Sent from Petguide.com Free App


----------



## pets4life (Feb 22, 2011)

Anibus strange info but someone also said female gsds all else being equal (lines) are more likely to bite for real in protection without training than males. Not sure how much truth there is to this because they are not used by police for patrol as much as males.


----------



## mycobraracr (Dec 4, 2011)

I don't really know if you can say there is a "best line". All have their strengths and weaknesses. All we can do is try and generalize lines but really the individual dog and how it's raised play the biggest factors. I was really into the Czech dogs for a while. I love my girl she great, but as of late I have been leaning more towards the WG side of things. The Czech dogs do seem to bring a different level of intensity to me that I love. But they can also be a bit sharp. So... it really is personal preference.


----------



## Lucy Dog (Aug 10, 2008)

I'd stop focusing on specific lines and focus more on the dogs and the breeder. All of these lines can produce a sound pet. If schutzhund is your goal, find a breeder and dogs that are actively participating in the sport.


----------



## lhczth (Apr 5, 2000)

Lucy Dog said:


> I'd stop focusing on specific lines and focus more on the dogs and the breeder. All of these lines can produce a sound pet. If schutzhund is your goal, find a breeder and dogs that are actively participating in the sport.


:thumbup:


----------



## shepherdmom (Dec 24, 2011)

Anubis_Star said:


> Czech lines in my experience tend to be the highest drive. Great sport dogs for experienced handlers, can be very crazy and too much for the average home.
> 
> Sent from Petguide.com Free App


Well I don't know about all Czech lines, but my boy is Czech lines drive is not a huge issue for my couch potato.


----------



## Courtney (Feb 12, 2010)

Lucy Dog said:


> I'd stop focusing on specific lines and focus more on the dogs and the breeder. All of these lines can produce a sound pet. If schutzhund is your goal, find a breeder and dogs that are actively participating in the sport.

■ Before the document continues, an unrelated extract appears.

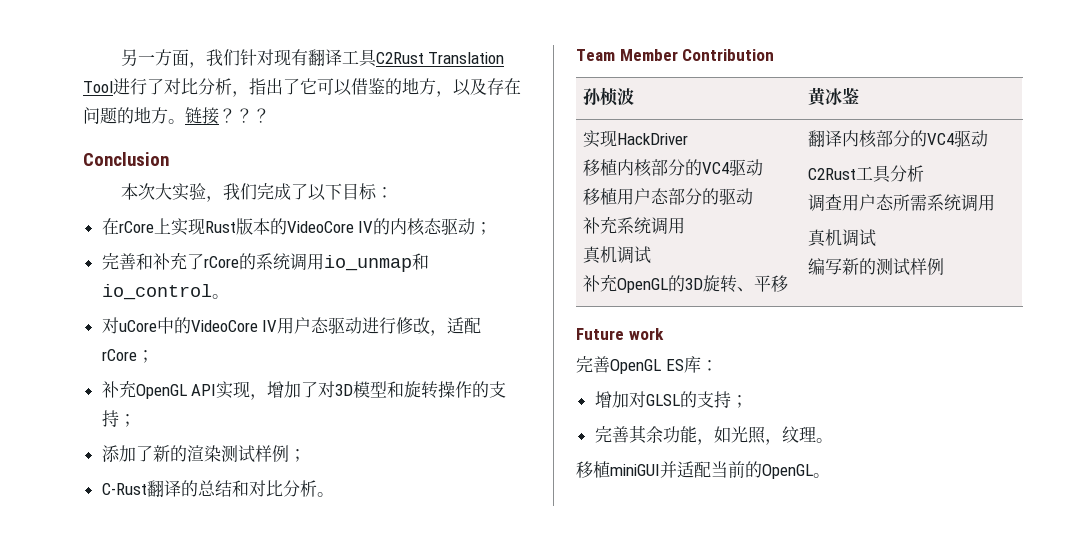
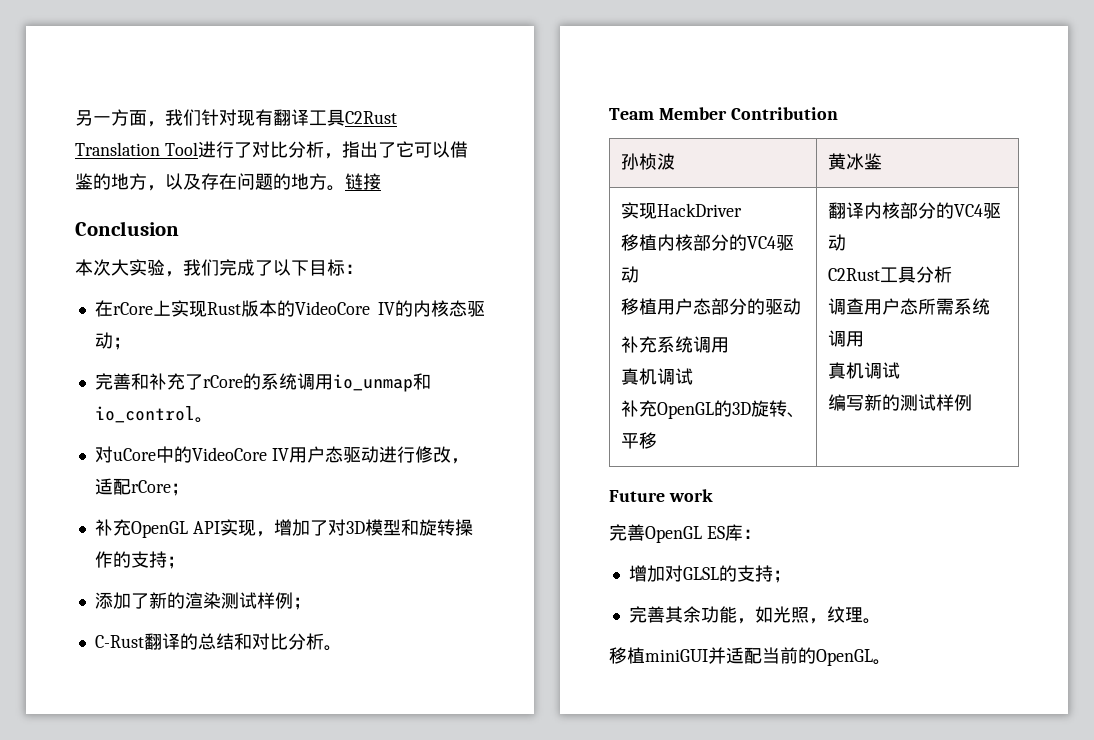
[219,108,270,123] ？？？ -> (381, 181) none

Paul, I love when you swoop in with your common sense comments


----------



## boomer11 (Jun 9, 2013)

Anubis_Star said:


> Czech lines in my experience tend to be the highest drive. Great sport dogs for experienced handlers, can be very crazy and too much for the average home.


Here's my mostly czech boy being too crazy and high drive










it doesnt matter what line you go with. in each litter there will be super high drive ones and some mellow ones. find a really good breeder and tell them those 3 things you want and they'll match you with a dog that fits. imo a dog with a mix of all 3 lines is optimal. people worry too much about lines.


----------



## Lucy Dog (Aug 10, 2008)

Courtney said:


> Paul, I love when you swoop in with your common sense comments


lol... thanks. My sister got all the book smarts in the family... i got stuck with the common sense.



boomer11 said:


> it doesnt matter what line you go with. in each litter there will be super high drive ones and some mellow ones. find a really good breeder and tell them those 3 things you want and they'll match you with a dog that fits. imo a dog with a mix of all 3 lines is optimal. people worry too much about lines.


Should there really be that wide of a range in a litter? I'd think every litter should have some kind of goal or direction. To go from extremely drivey to extremely mellow is pretty drastic. I personally wouldn't touch a litter with that wide of possible range. Sometimes it takes a while for drives to even come out... much longer than the 8 weeks. You might not even know what you have until you already have the puppy.


----------



## Shade (Feb 20, 2012)

boomer11 said:


> imo a dog with a mix of all 3 lines is optimal. people worry too much about lines.


LOL! Delgado's a WG/DDR/Czech mix; he's turned out awesome in both temperament and health 

I agree to look at the dogs themselves; if you find a lineage you like regardless of what they are then pursue it. Some like pure lines, some like mixes, it all depends on your taste and which dog suits you best.


----------



## Shade (Feb 20, 2012)

Lucy Dog said:


> Should there really be that wide of a range in a litter? I'd think every litter should have some kind of goal or direction. To go from extremely drivey to extremely mellow is pretty drastic. I personally wouldn't touch a litter with that wide of possible range. Sometimes it takes a while for drives to even come out... much longer than the 8 weeks. You might not even know what you have until you already have the puppy.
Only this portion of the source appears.